SIPRI : dépenses militaires mondiales 2025 à 2 880 milliards de dollars, États-Unis en tête
Les dépenses militaires mondiales atteignent 2 880 milliards de dollars en 2025
Dépenses militaires mondiales à 2 880 milliards $ en 2025, hausse de 2,9 %; classement des pays, dépenses par habitant, exportateurs d’armes et impacts sur santé et éducation.
La dépense militaire mondiale a atteint 2 880 milliards de dollars en 2025, soit une hausse de 2,9 % par rapport à l’année précédente, avec un coût équivalant à environ 350 dollars par habitant de la planète. Ce niveau constitue le plus haut historique enregistré et traduit une accélération continue de la course aux armements depuis le milieu de la décennie 2010. Le phénomène se manifeste à la fois par la concentration des budgets dans quelques grandes puissances et par des hausses spectaculaires dans des pays directement impliqués dans des conflits.
Hausse historique et tendances récentes
Les dépenses ont connu des phases distinctes depuis la seconde moitié du XXe siècle : une forte montée au début des années 1950, une nouvelle poussée dans les années 1960 et 1980, puis des replis à la fin de la guerre froide. À partir des années 2000, et plus nettement après 2014, la tendance est repartie à la hausse. Entre 2016 et 2025, le total mondial a augmenté de 41 %, passant d’environ 1 690 milliards de dollars à 2 880 milliards. Des événements géopolitiques majeurs et des engagements internationaux ont alimenté ces hausses régulières.

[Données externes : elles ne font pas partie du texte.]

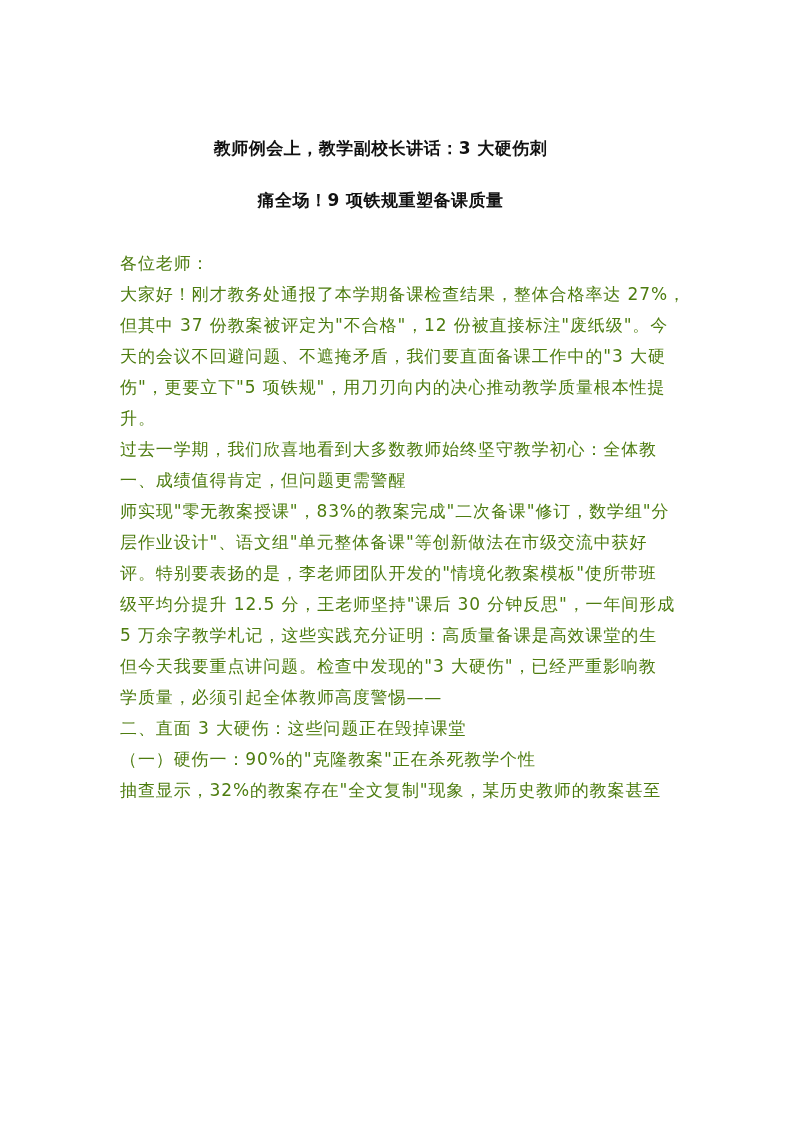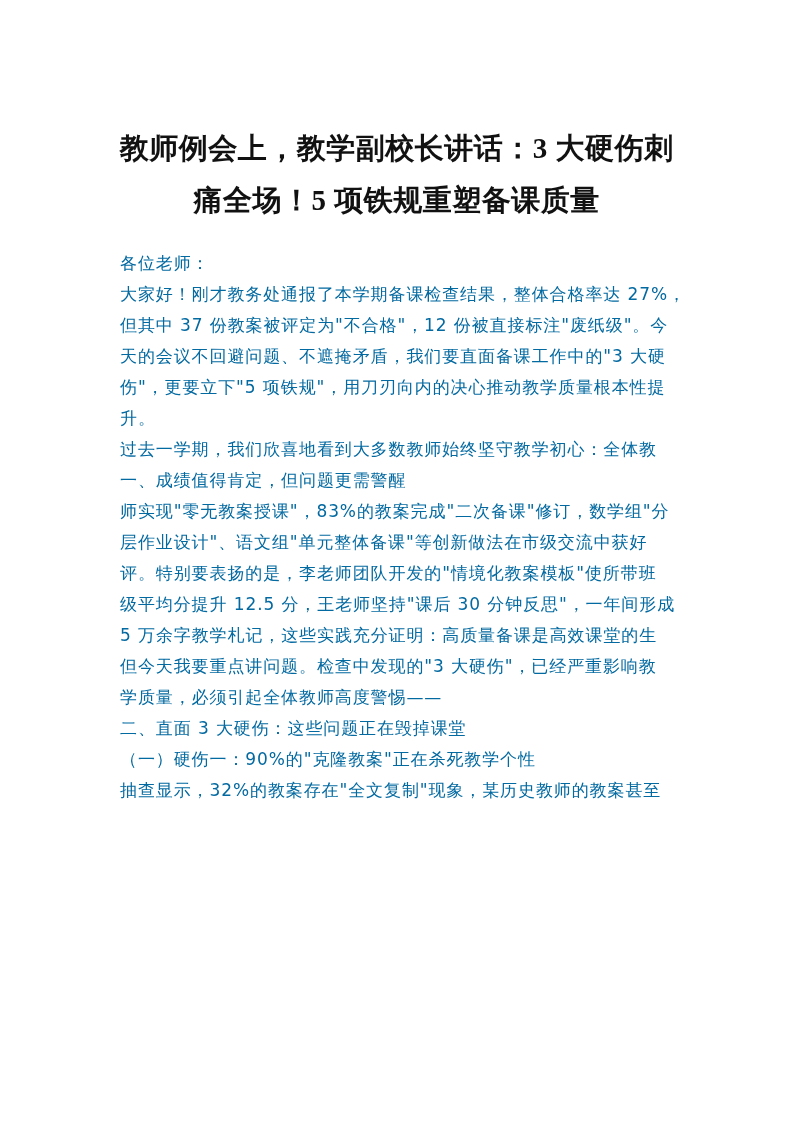--- a/index.html
+++ b/index.html
@@ -6,8 +6,8 @@
     body { width: 793px; height: 1122px; position: relative; overflow: hidden;
            font-family: "DejaVu Sans", "Liberation Sans", sans-serif; color: #111; }
     .page { position: absolute; left: 0; top: 0; width: 793px; height: 1122px; background: #fff; }
-    .title { position: absolute; left: 110px; width: 573px; top: 122px; text-align: center;
-             font-weight: bold; font-size: 29px; line-height: 52px; letter-spacing: 0.5px; color: #111; font-family: Liberation Serif, serif; }
+    .title { position: absolute; left: 94px; width: 573px; top: 122px; text-align: center;
+             font-weight: bold; font-size: 17px; line-height: 52px; letter-spacing: 0.5px; color: #111; }
     .body { position: absolute; left: 120px; width: 563px; top: 248px; }
     .line { font-size: 17px; line-height: 31px; height: 31px; white-space: nowrap; letter-spacing: 0.9px; color: #0369a1; }
   </style>

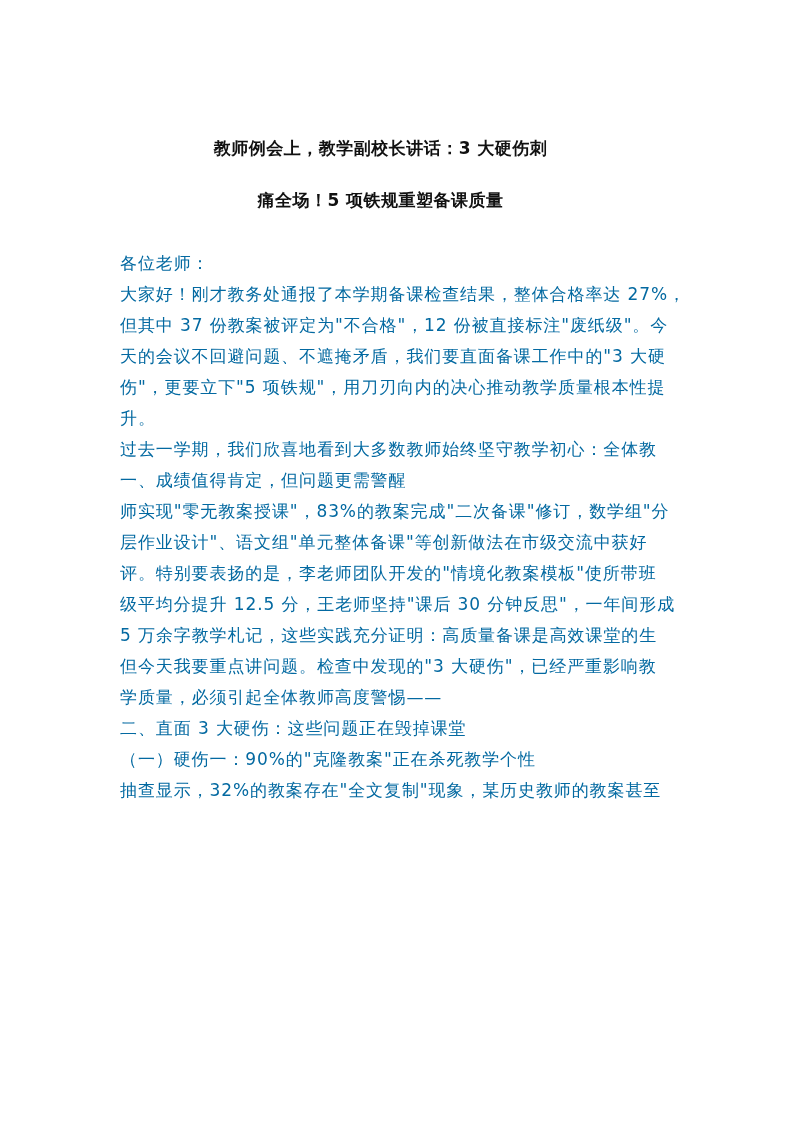--- a/index.html
+++ b/index.html
@@ -17,7 +17,7 @@
 <div class="page">
   <div class="title">
     <div>教师例会上，教学副校长讲话：3 大硬伤刺</div>
-    <div>痛全场！5 项铁规重塑备课质量</div>
+    <div>痛全场！9 项铁规重塑备课质量</div>
   </div>
 
   <div class="body">

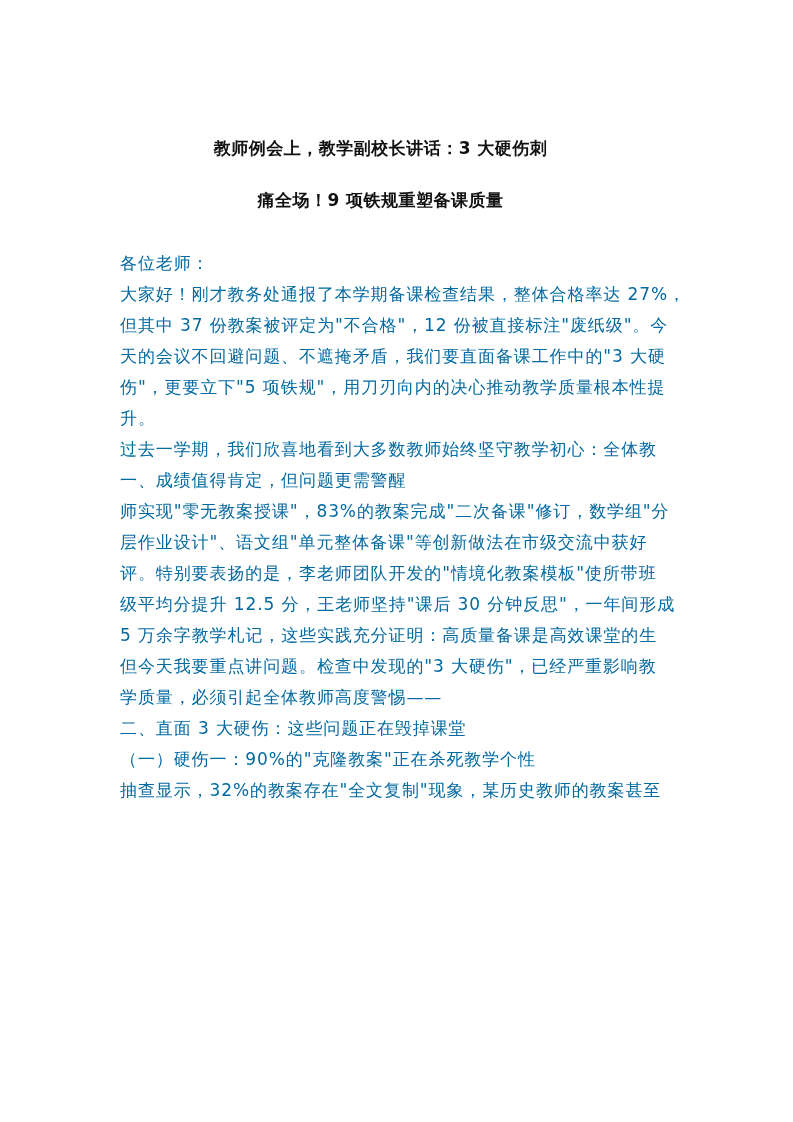--- a/index.html
+++ b/index.html
@@ -9,7 +9,7 @@
     .title { position: absolute; left: 94px; width: 573px; top: 122px; text-align: center;
              font-weight: bold; font-size: 17px; line-height: 52px; letter-spacing: 0.5px; color: #111; }
     .body { position: absolute; left: 120px; width: 563px; top: 248px; }
-    .line { font-size: 17px; line-height: 31px; height: 31px; white-space: nowrap; letter-spacing: 0.9px; color: #0369a1; }
+    .line { font-size: 17px; line-height: 31px; height: 31px; white-space: nowrap; letter-spacing: 0.9px; color: #4d7c0f; }
   </style>
 </head>
 <body>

Les États-Unis restent le principal dépensier
Les États-Unis conservent une avance considérable, avec 954 milliards de dollars consacrés à la défense en 2025, un montant supérieur à ceux des six pays qui suivent réunis. Les autres principaux contributeurs en 2025 sont la Chine (336 milliards), la Russie (190 milliards), l’Allemagne (114 milliards) et l’Inde (92 milliards). Pris sur la longue période, les États-Unis ont investi des dizaines de milliers de milliards dans leur appareil militaire, représentant une part significative du cumul mondial.
Disparités par habitant et pays en forte progression
La répartition des dépenses par habitant révèle des écarts profonds. Quelques États dépensent plusieurs milliers de dollars par personne, tandis que la majorité des pays restent largement en dessous de 500 dollars par habitant. Des monarchies pétrolières et de petits États à forte capacité d’achat figurent parmi les plus élevés par tête. D’autres pays affichent des taux de croissance extrêmement rapides : l’Ukraine, en situation de conflit prolongé, montre l’augmentation en pourcentage la plus prononcée sur les deux dernières décennies, passant de montants très faibles à plusieurs milliers de dollars par habitant.
Concentration du commerce des armes et acteurs dominants
Le commerce mondial des armes reste fortement concentré. Un petit nombre de pays fournit la majeure partie des exportations. Les États-Unis détiennent la part la plus importante, suivis par la Russie, la France, la Chine et l’Allemagne. Sur la période récente, le total des ventes d’armes se chiffre à plusieurs centaines de milliards de dollars. Parallèlement, de grandes entreprises de défense reçoivent une part substantielle des contrats gouvernementaux, accentuant le rôle du complexe militaro-industriel dans la modernisation des forces armées.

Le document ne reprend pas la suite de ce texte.